Work to complete: Report every line of the records below that contains the word "cmdinput".

Material shown:
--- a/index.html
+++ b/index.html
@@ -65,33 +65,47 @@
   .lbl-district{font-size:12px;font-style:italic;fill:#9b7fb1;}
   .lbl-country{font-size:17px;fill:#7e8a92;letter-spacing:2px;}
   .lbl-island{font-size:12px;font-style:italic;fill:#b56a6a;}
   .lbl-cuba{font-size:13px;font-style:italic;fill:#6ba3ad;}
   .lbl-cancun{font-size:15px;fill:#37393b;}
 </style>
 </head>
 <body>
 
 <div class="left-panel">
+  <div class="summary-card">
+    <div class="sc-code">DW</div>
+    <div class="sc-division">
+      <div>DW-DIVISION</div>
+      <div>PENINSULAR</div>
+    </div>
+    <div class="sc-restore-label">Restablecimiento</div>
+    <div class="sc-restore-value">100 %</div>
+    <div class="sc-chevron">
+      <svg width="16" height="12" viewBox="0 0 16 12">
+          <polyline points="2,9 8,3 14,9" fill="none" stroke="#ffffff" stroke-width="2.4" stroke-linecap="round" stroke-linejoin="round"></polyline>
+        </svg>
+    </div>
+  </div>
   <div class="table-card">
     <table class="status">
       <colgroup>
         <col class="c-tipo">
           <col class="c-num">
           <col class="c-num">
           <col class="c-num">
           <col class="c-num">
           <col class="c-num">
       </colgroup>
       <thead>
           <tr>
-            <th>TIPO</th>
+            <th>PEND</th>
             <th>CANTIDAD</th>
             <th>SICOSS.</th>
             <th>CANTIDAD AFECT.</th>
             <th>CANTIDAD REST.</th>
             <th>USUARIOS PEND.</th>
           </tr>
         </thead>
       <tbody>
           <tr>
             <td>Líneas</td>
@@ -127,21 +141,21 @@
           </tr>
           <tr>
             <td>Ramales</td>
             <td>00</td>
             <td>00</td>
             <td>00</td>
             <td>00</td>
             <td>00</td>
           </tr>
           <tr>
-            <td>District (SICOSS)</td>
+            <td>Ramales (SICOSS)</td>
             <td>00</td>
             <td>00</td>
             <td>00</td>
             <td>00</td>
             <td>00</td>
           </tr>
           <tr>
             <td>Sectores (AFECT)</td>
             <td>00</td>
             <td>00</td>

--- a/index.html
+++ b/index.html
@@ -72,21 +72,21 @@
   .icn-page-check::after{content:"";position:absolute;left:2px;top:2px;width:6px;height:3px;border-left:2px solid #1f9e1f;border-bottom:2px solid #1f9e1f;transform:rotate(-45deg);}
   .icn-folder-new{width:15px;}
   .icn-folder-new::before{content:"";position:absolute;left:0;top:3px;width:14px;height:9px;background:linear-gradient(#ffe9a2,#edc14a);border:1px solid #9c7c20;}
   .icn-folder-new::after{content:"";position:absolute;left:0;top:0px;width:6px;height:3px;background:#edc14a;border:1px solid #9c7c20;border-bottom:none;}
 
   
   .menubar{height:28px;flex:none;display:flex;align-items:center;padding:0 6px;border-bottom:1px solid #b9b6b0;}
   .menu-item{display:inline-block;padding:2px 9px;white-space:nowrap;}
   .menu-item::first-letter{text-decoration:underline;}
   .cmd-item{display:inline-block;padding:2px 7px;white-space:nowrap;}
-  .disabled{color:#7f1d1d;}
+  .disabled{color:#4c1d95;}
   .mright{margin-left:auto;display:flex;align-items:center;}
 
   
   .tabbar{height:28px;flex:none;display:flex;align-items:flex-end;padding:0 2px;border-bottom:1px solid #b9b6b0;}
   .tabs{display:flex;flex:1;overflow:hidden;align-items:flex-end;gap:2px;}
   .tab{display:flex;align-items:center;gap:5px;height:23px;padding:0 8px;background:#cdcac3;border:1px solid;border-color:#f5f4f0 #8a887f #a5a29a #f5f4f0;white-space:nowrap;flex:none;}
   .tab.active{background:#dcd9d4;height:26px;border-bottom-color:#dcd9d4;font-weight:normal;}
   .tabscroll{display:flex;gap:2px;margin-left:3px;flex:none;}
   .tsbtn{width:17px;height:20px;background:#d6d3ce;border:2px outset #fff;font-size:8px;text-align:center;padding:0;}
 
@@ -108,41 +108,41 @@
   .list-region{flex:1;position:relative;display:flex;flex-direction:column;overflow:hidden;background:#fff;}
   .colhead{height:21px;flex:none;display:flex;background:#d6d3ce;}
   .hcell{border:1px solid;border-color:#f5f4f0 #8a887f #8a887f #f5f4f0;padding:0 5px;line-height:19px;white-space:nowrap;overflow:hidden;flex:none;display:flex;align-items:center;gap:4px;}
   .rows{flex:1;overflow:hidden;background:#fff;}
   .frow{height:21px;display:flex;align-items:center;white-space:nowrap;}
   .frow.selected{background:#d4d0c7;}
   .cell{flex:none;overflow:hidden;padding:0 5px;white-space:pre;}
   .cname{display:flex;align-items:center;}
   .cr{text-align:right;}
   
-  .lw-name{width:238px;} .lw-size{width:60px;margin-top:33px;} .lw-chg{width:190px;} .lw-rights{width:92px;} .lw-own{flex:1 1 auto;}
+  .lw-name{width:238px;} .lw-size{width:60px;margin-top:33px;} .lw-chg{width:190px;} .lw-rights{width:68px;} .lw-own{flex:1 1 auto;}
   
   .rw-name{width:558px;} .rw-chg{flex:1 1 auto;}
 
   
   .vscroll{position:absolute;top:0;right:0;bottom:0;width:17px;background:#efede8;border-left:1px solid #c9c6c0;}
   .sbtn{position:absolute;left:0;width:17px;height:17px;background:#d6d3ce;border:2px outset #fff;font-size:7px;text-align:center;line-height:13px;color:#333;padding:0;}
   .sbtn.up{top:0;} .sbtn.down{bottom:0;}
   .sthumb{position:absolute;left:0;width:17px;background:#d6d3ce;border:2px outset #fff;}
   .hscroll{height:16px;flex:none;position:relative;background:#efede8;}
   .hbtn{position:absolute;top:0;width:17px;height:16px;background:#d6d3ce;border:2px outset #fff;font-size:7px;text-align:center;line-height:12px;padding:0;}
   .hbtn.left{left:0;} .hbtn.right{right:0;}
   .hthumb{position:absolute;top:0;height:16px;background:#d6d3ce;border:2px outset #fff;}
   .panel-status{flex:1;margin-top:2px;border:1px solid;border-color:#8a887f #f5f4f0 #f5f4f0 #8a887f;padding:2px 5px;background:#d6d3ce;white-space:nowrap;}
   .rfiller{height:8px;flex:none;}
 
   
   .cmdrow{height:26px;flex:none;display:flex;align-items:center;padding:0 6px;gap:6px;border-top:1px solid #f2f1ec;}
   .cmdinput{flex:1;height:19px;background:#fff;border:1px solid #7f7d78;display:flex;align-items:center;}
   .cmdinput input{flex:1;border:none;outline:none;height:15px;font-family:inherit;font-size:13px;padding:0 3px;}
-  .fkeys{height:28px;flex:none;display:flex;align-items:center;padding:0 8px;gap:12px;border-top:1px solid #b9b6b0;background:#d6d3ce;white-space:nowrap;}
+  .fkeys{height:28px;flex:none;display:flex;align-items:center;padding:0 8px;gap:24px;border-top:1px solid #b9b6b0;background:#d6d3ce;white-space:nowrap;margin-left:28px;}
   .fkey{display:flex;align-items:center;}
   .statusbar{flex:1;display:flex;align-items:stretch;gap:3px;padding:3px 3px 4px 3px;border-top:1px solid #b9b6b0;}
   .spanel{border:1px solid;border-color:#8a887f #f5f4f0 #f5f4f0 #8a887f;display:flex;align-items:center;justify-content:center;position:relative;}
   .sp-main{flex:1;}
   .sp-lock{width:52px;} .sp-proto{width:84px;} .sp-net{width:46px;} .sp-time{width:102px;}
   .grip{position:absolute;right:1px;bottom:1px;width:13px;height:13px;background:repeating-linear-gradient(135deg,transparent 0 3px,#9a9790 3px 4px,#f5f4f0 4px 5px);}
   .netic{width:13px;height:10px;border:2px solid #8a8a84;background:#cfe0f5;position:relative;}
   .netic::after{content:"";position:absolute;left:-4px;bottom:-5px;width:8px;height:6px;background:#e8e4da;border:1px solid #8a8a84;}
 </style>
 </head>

Response below:
   .cmdinput{flex:1;height:19px;background:#fff;border:1px solid #7f7d78;display:flex;align-items:center;}
   .cmdinput input{flex:1;border:none;outline:none;height:15px;font-family:inherit;font-size:13px;padding:0 3px;}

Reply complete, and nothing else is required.